A Journey from No Religion, to Christianity, to Atheism and Back Again


Atheism can be built on the power of belief as much as Christian faith is.


A listener to the Unbelievable! podcast wrote in to Christian Premiere Radio in the UK and shared his faith journey. He was invited in for an interview. His story is a modern tale.

Jim Thring grew up in a non-religious home. He didn’t know much about religion, which is a typical experience for people growing up in the increasingly post-Christian world that characterizes the UK in the 21st Century.

He became a Christian in college. It wasn’t something he set out to do. He didn’t go seeking for truth. Friends of his introduced him to Christianity. They invited him to believe, and he accepted the invitation.

Over the years, though, his faith waned. It became shallow and lifeless.
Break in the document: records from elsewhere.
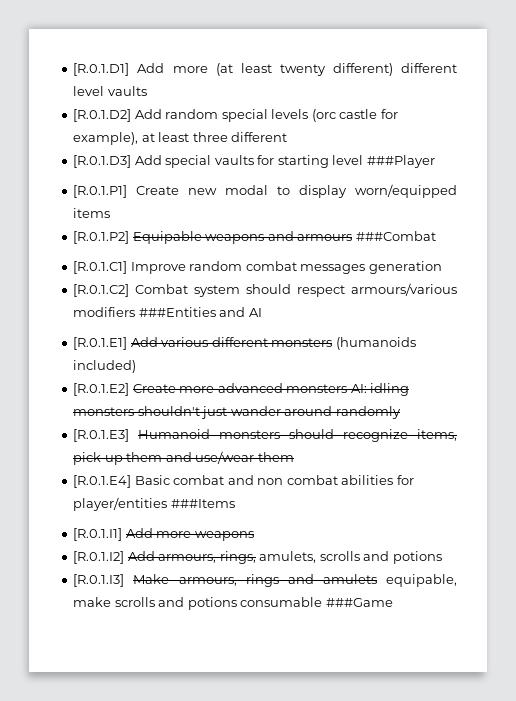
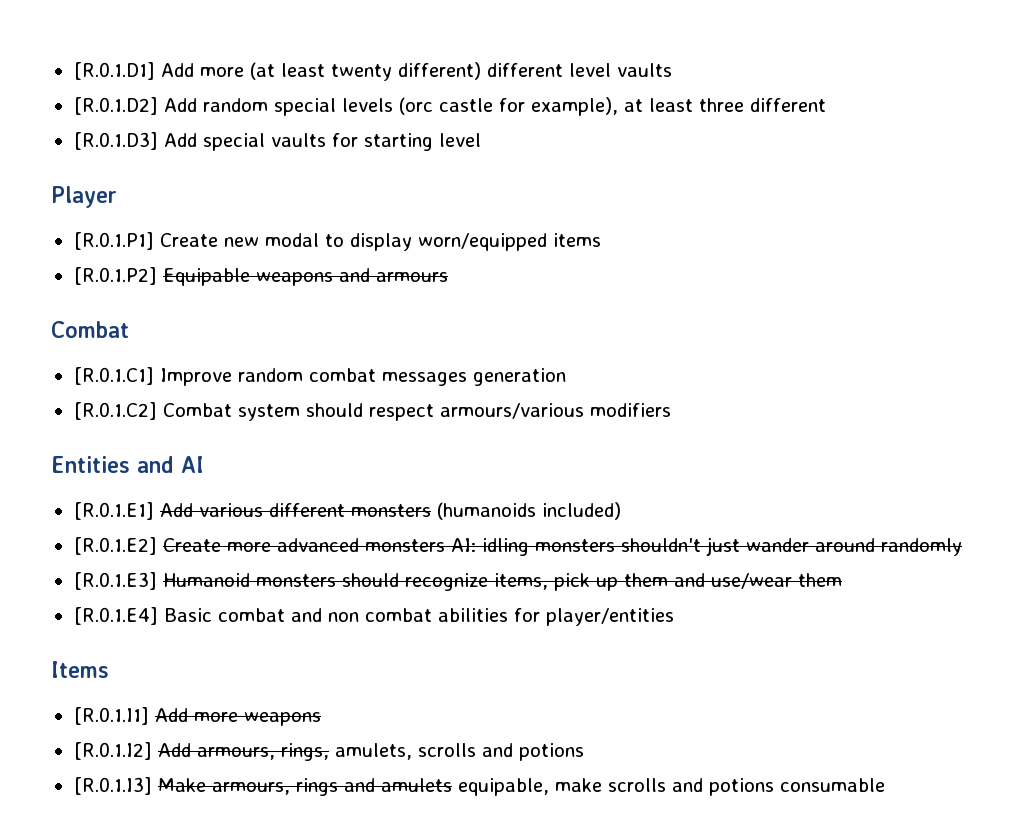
[366,155,435,168] ###Player -> [51,186,117,208] // Player
[355,231,436,241] ###Combat -> [51,321,129,338] // Combat
[138,307,216,317] ###Entities -> [51,456,130,473] // Entities
[170,499,235,508] ###Items -> [51,661,109,678] // Items
[325,598,393,607] ###Game -> (885, 785) none

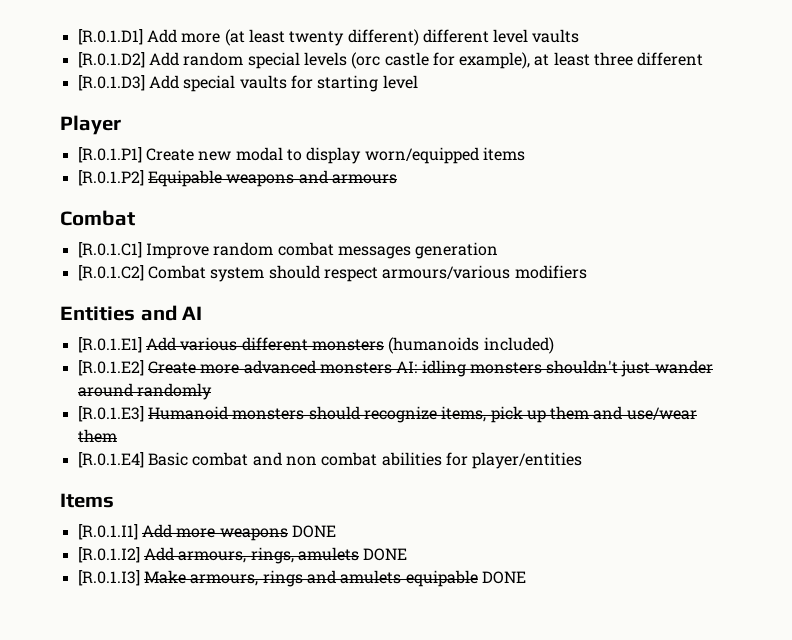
(321, 719) none -> [291,525,336,538] DONE
[334,743,584,761] amulets, scrolls and potions -> [297,547,408,561] amulets DONE
[457,778,885,796] equipable, make scrolls and potions consumable -> [405,570,526,587] equipable DONE

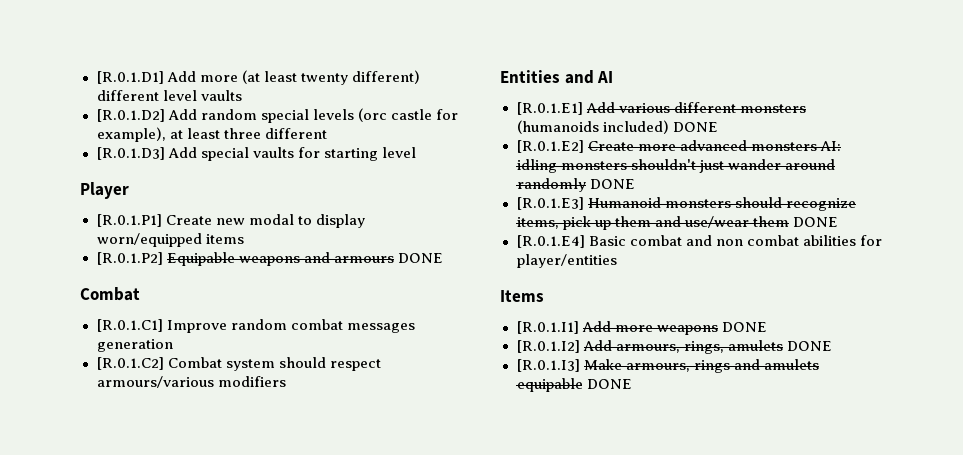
(397, 179) none -> [397,253,443,263] DONE
(554, 345) none -> [672,122,718,132] DONE
(212, 391) none -> [589,179,635,189] DONE
(117, 436) none -> [792,217,838,227] DONE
He eventually walked away and became an atheist. He says his atheism become harder core when he came across the New Atheists and began reading their books and attending their lectures.

He was an atheist for almost a decade. He joined the British Humanist Association. He “rode the rhetoric” of people like Christopher Hichens and Richard Dawkins to justify to himself intellectually that he had made a sound decision.

As time went on, though, he began to question the rhetoric. Some of it seemed shallow. Many atheists were putting Christians down as “people who weren’t thinkers or rational at all”. It seemed as if they were simply against whatever Christians said. If Christians believed something, they were against it.

He remembered people he knew from years earlier who were “a lot smarter” than him who were still Christians. He began to soften in his atheism. He began to realize that reason, logic and rational thinking are tools available to more people than atheists, and they don’t inexorably lead to atheism.

He began to realize that a person can dismiss anything. Dogmatic people dismiss things out of hand, and atheists can be as dogmatic as believers.

Darren Brown talks about the “power of belief” as a stimulant. Jim would listen to that and think to himself, “Yeah! That’s what belief is, and now I am free from all that.” As time went on, however, he began to see that his atheism had a powerful stimulant behind it as well.

The maxim that “for everything there is a material explanation” is a very powerful belief. “It means that it doesn’t matter whatever evidence someone puts in front of you, it doesn’t matter what arguments, however well-constructed they might be, or how valid they are, you’ve got a reason to dismiss them.”

He began to be honest about where his atheism lay. Thus, he gradually began going to church again with his wife and spending time with her church friends. He began to take another look at Christian arguments.

At the same time, he sought to address the issues he had with origins, evolution and young earth. He wanted to take a different look at those issues from a different perspective, but he didn’t want a source that was just a “Christian institute”.

He came across John Lennox, the professor of Mathematics at Oxford, and read his book called Gunning for God: How the New Atheists are Missing the Mark. Lennox put those issues in perspective for Jim, but he also addressed the evidence that Jim thought were “knockdown arguments” against the Christian Faith. Lennox turned them around and applied them to atheism.

Jim’s deconstructed faith began to be rebuilt. Jim’s journey is an interesting one. To hear the whole story, I have embedded the interview below:

Many people have journeyed to faith from Atheism. You can listen to more stories of people who have journeyed from faith to atheism here.

2 thoughts on “A Journey from No Religion, to Christianity, to Atheism and Back Again

  1. I resonate somewhat with this story, having also become a Christian when I was 19 years old at uni. After many years I now find myself agnostic – something I have only very recently realised – and moving towards atheism. I don’t think this is something I have chosen, it’s just where I find myself after years of grappling with my faith.

    I hope that one day my journey will lead me back to God and that I’ll finally have the relationship with God that I have longed for for most of my life, but right now, I don’t see this happening.

    This story gives me a little hope, but I fear the effect this journey – wherever it leads – will have on my believing wife and family.

    Liked by 1 person

    1. Mike, I wish you well. God knows your thoughts, so you might as well be candid about where you are. You will get no condemnation from me, but I do pray that you are able to get clarity, hear the knocks at your door and respond to them. As for your marriage, you might be encouraged by listening to the full interview, which I linked in the article. I believe they were able to remain married and work through it for the ten years that he was an agnostic/atheist (and a self-described “hard-core” one at that).